Assignment:
Below is a block of records: output all of them exactly and leave out the pictures.
######
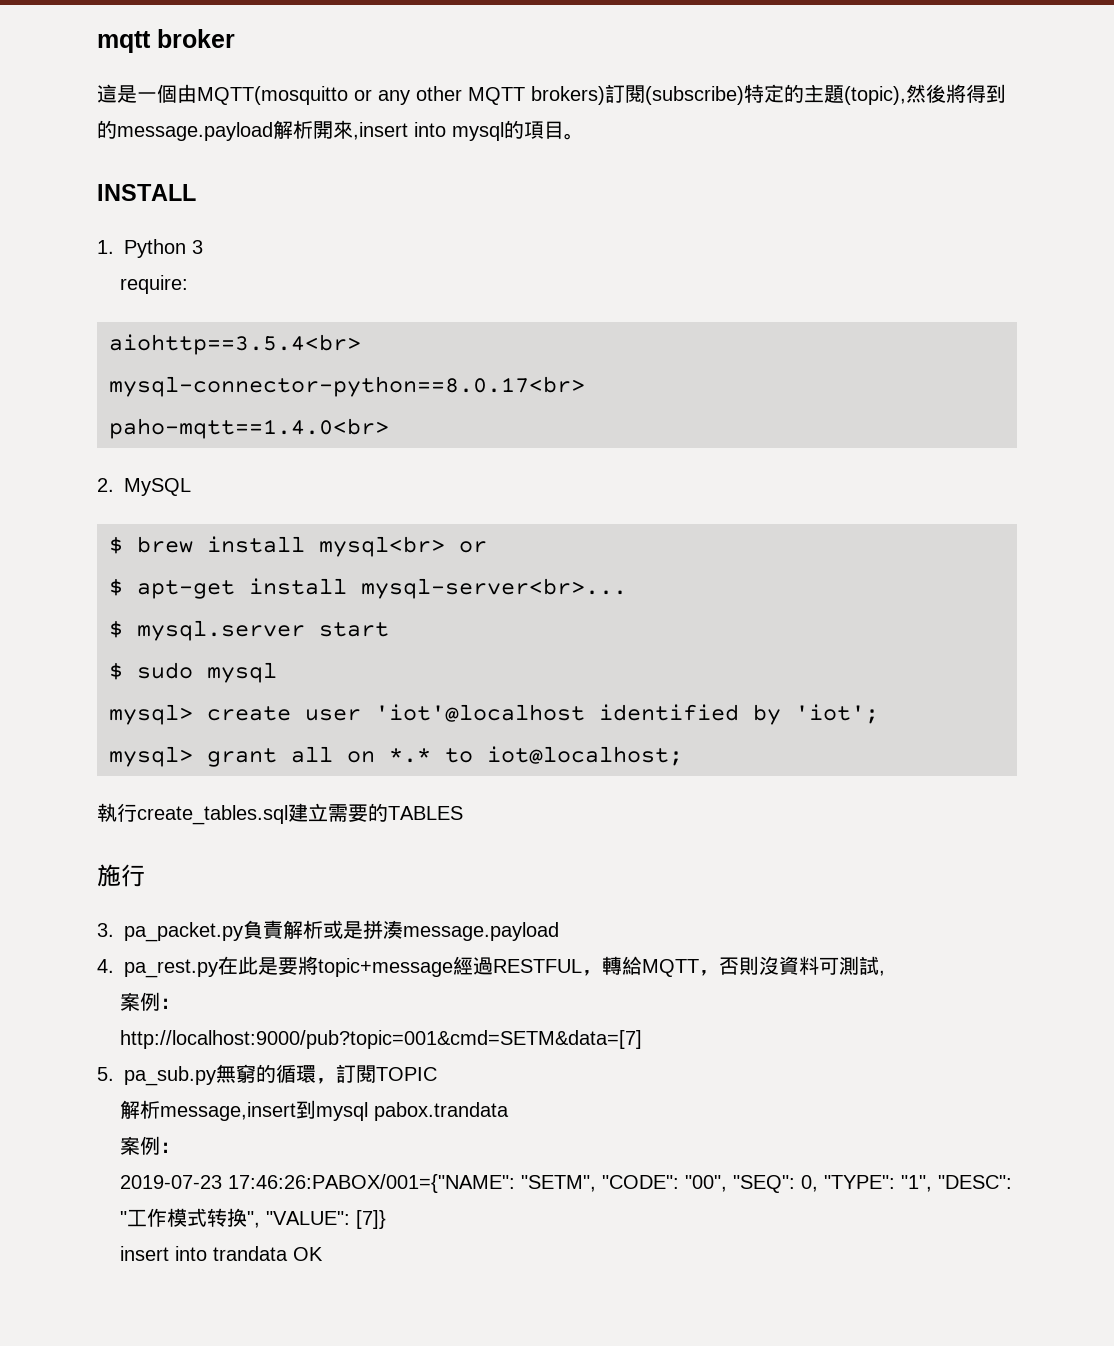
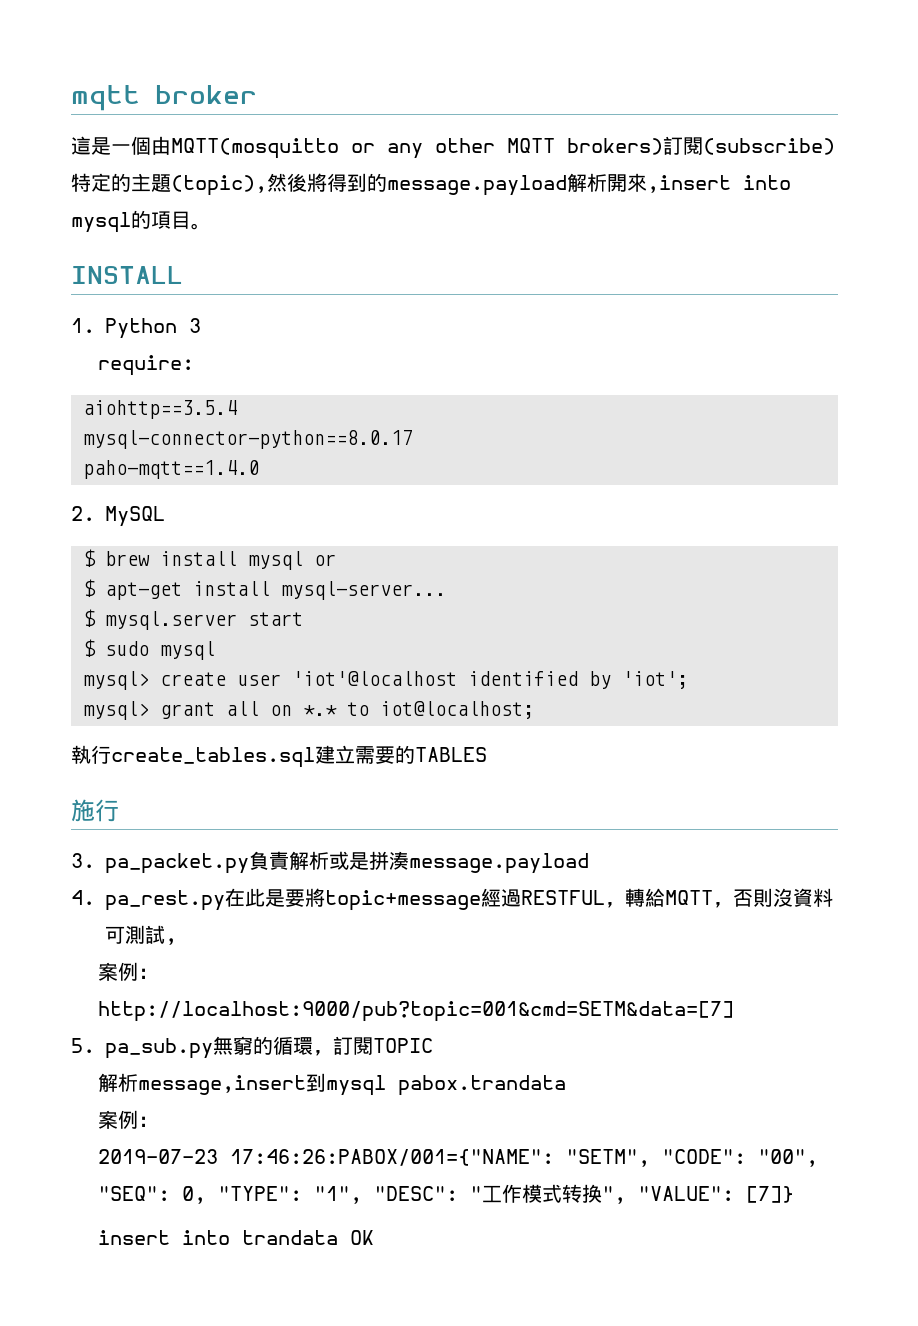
- aiohttp==3.5.4<br>
- mysql-connector-python==8.0.17<br>
- paho-mqtt==1.4.0<br>
+ aiohttp==3.5.4
+ mysql-connector-python==8.0.17
+ paho-mqtt==1.4.0
- $ brew install mysql<br> or
+ $ brew install mysql or
- $ apt-get install mysql-server<br>...
+ $ apt-get install mysql-server...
######
Written solution:
- aiohttp==3.5.4<br>
- mysql-connector-python==8.0.17<br>
- paho-mqtt==1.4.0<br>
+ aiohttp==3.5.4
+ mysql-connector-python==8.0.17
+ paho-mqtt==1.4.0
- $ brew install mysql<br> or
+ $ brew install mysql or
- $ apt-get install mysql-server<br>...
+ $ apt-get install mysql-server...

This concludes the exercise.